* Source data
------
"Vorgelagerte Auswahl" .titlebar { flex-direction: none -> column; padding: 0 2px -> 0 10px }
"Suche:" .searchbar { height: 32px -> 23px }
------
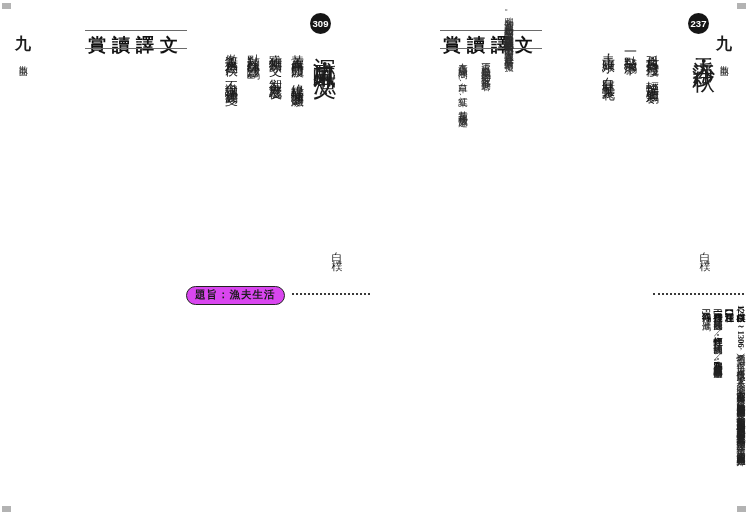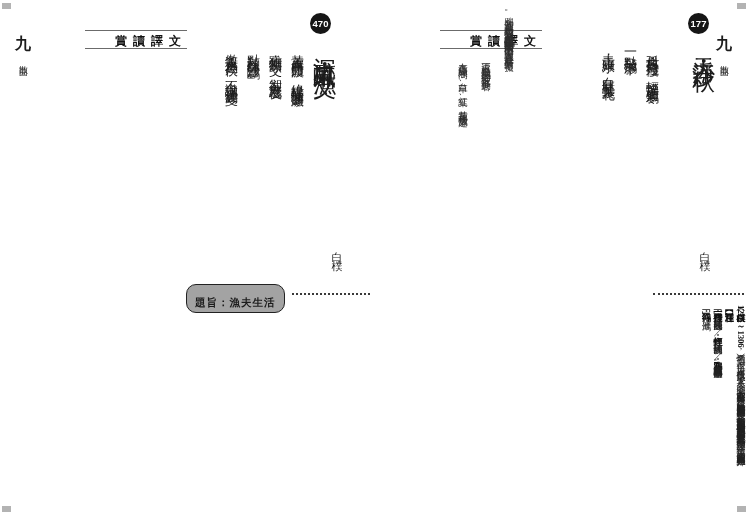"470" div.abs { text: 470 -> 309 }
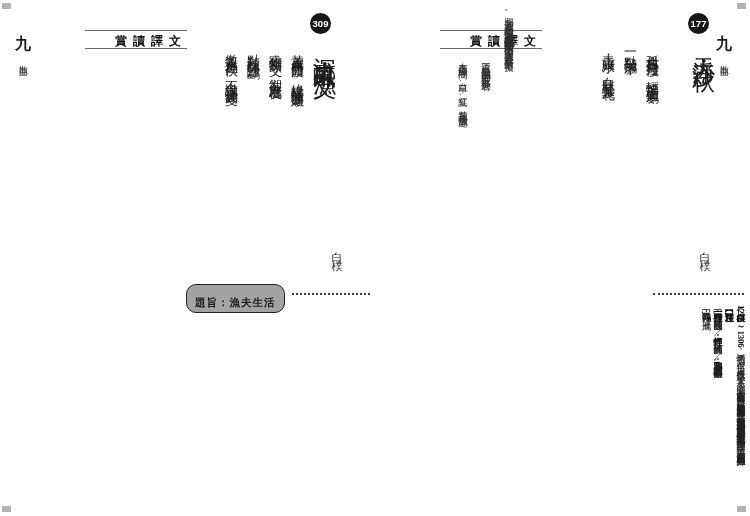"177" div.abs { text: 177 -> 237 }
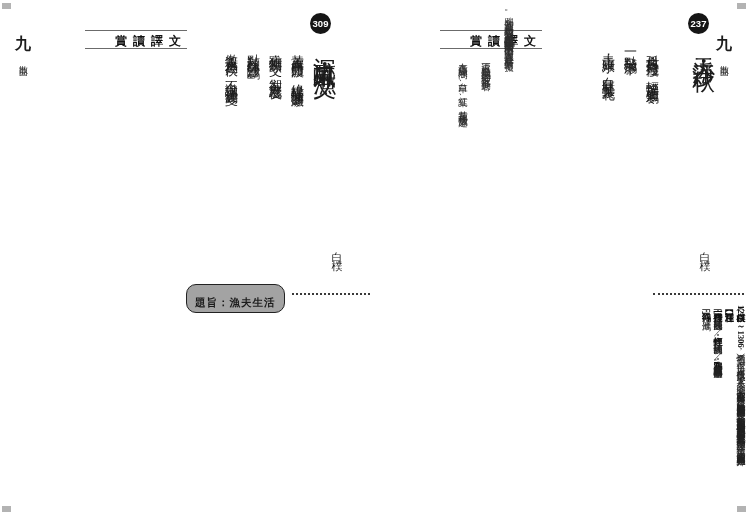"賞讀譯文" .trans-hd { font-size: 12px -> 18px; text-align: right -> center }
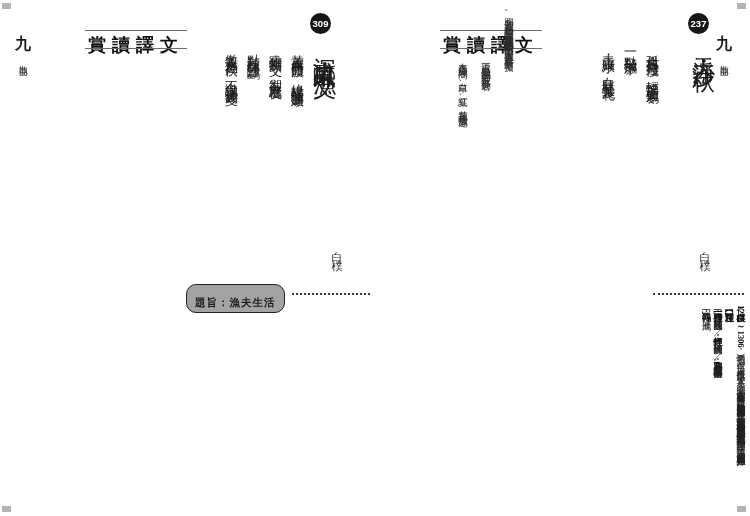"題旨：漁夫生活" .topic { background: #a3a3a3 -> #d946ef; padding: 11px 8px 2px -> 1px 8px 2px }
------
* Problem to work on
Only one part of the listing is wanted: the lines from the one containing "font-size: 12px ->" through the one containing "background: #a3a3a3 ->", both included. Please transcribe it exactly, leaving out the pictures.

* Answer box
"賞讀譯文" .trans-hd { font-size: 12px -> 18px; text-align: right -> center }
"題旨：漁夫生活" .topic { background: #a3a3a3 -> #d946ef; padding: 11px 8px 2px -> 1px 8px 2px }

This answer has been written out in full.